All 3 option types allow a single optional Argument to be given.

All options are recognized as such only if they are known to (sometimes called registered with) the parser. Thus if the parser knows that -c is an only possible option then -c will be recognized as such but -a won't be. What happens when a parser encounters an unknown option is described in Unknown Options below.

Short Options

A standalone short option starts with one of the defined short option prefixes followed by a single letter or digit. By default the only short option prefix is - but this is configurable. If no short option prefixes are configured the short options aren't recognized.

Thus -a can be a short option and so is -c. However -foo cannot (has more than one letter) and so cannot --c (wrong prefix).

A short option can have an argument either as a separate command line argument either:

  • directly following it: -c arg or
  • attached to it: -carg.

In both cases the Argument is arg.

Multiple consequent short options can be concatenated together with one prefix. For example if -c and -a are both short options they can be specified:

  • separately as -c -a or
  • merged as -ca

If short options are merged only the last one of the merged sequence can have an argument. Both

  • -ca arg and
  • -caarg

mean option -c followed by -a with an argument arg

Multi-short options

A multi-short option starts with one of the defined short option prefixes followed by more than one letter or digit. By default the only short option prefix is - but this can be changed. If no short option prefixes are configured the multi-short options aren't recognized.

Thus -foo is a multi-short option and so is -bar.

Arguments to multi-short options can either follow them in a separate argument or be connected to the option with one of the value delimiter characters. By default the only value delimiter character is = but this can be changed.

Thus to pass an argument arg to a multi-short option -foo you can use

  • -foo arg or
  • -foo=arg

By default, multi-short options can be abbreviated so if a -foo option is known to the parser, -fo and -f will be recognized as -foo as well. Such abbreviation can be disabled.

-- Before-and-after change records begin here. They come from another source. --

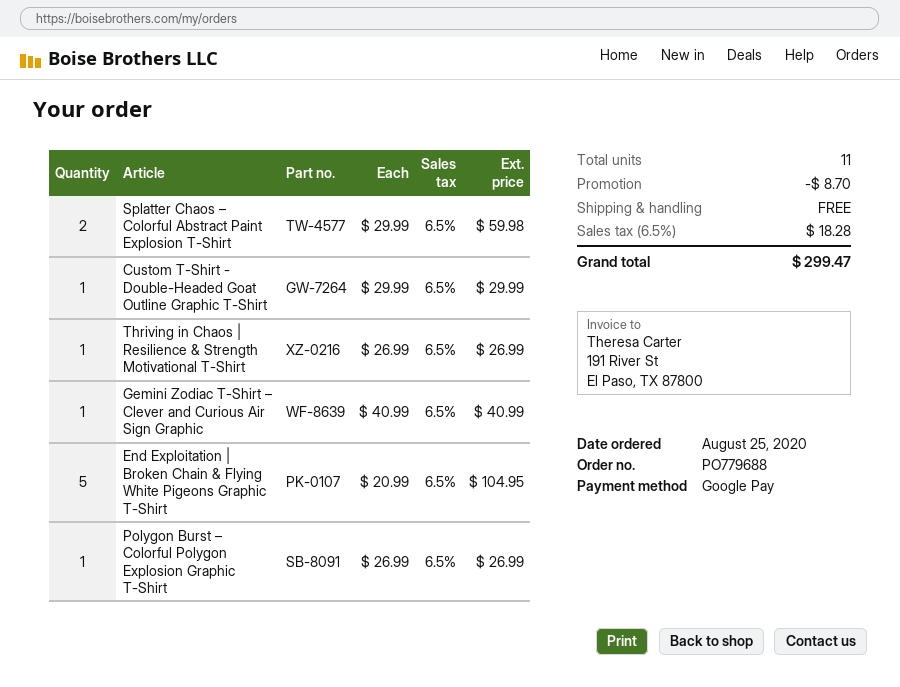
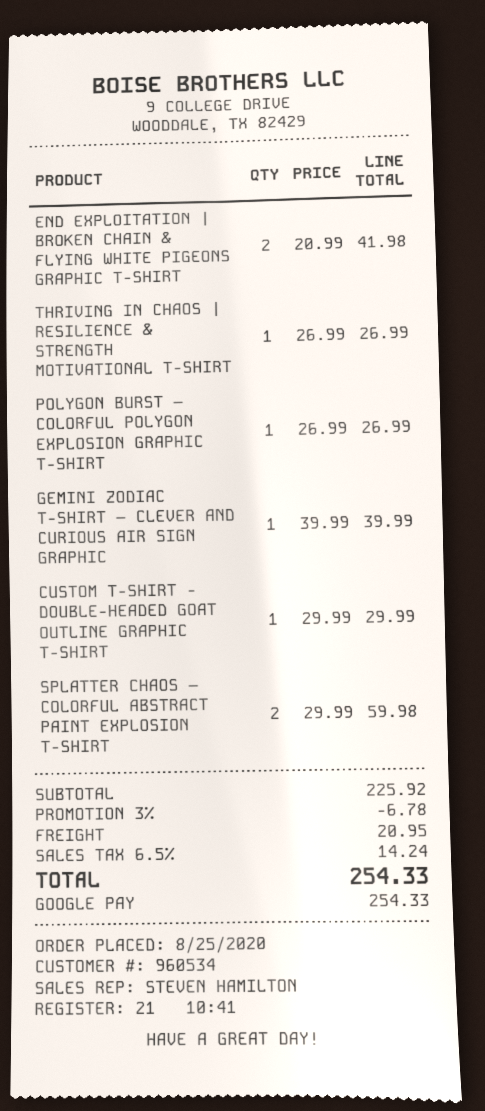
Gemini Zodiac T-Shirt – Clever and Curious Air Sign Graphic: 1 x 40.99 = 40.99 -> 1 x 39.99 = 39.99
End Exploitation | Broken Chain & Flying White Pigeons Graphic T-Shirt: 5 x 20.99 = 104.95 -> 2 x 20.99 = 41.98
discount: 8.70 -> 6.78
shipping: 0.00 -> 20.95
tax: 6.5% = 18.28 -> 6.5% = 14.24
total: 299.47 -> 254.33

Resolving ambiguities between multi-short and short options

Due to definitions above various ambiguities can arise. For example if -bar, -baz and -b are all registered then -ba is potentially ambiguous and so is -b. Moreover if -a and -r are also registered in addition to those then does -bar mean -bar or merged -b, -a and -r? Argum resolves any ambiguities in the following manner:

  • Rule 1: If an option contains only a single character then it is matched only against known short options. There is no "competition" with any multi-short options
  • Otherwise, if an option contains multiple characters, eg.g -c1c2...cn
    • If -c1 is a known short option then only the entire sequence -c1c2...cn (until value separator =, if present) is matched against known multi-short options - no abbreviations are considered regardless of parser configuration.
      • Rule 2: If there is exactly one multi-short match then this is the matching multi-short option
      • Rule 3: If there is more than one match the parsing is ambiguous and an error is reported
      • Rule 4: Otherwise, the rest of the sequence c2...cn is processed as either an argument to -c1 or as merged short options as described in Short Options above
    • Otherwise, if -c1 is not a known short option, then the sequence -c1c2...cn is matched against known multi-short options (using abbreviations, if allowed).
      • Rule 5: If there are multiple possible matches then parsing is ambiguous and error is reported
      • Rule 6: Otherwise, this is the matching multi-short option

To use the example above, let's suppose that -bar, -baz, -b, -a and -r are registered options. Then:

  • -b matches -b. There is no ambiguity by Rule 1.
  • -ba is ambiguous by Rule 2
  • -bar matches -bar by Rule 3
  • -bor matches -b with argument or by Rule 4

If only -foobarabc and -foobaz are registered options

  • -f, -fo, -foo, -foob and -fooba are all ambiguous by Rule 5
  • -foobar matches -foobarabc by Rule 6

Long Options

A long option starts with one of the defined long option prefixes followed by one or more letters or digits. By default the only long option prefix is -- but that can be changed. If no long option prefixes are configured the long options aren't recognized. Long option prefixes cannot be the same as short option prefixes.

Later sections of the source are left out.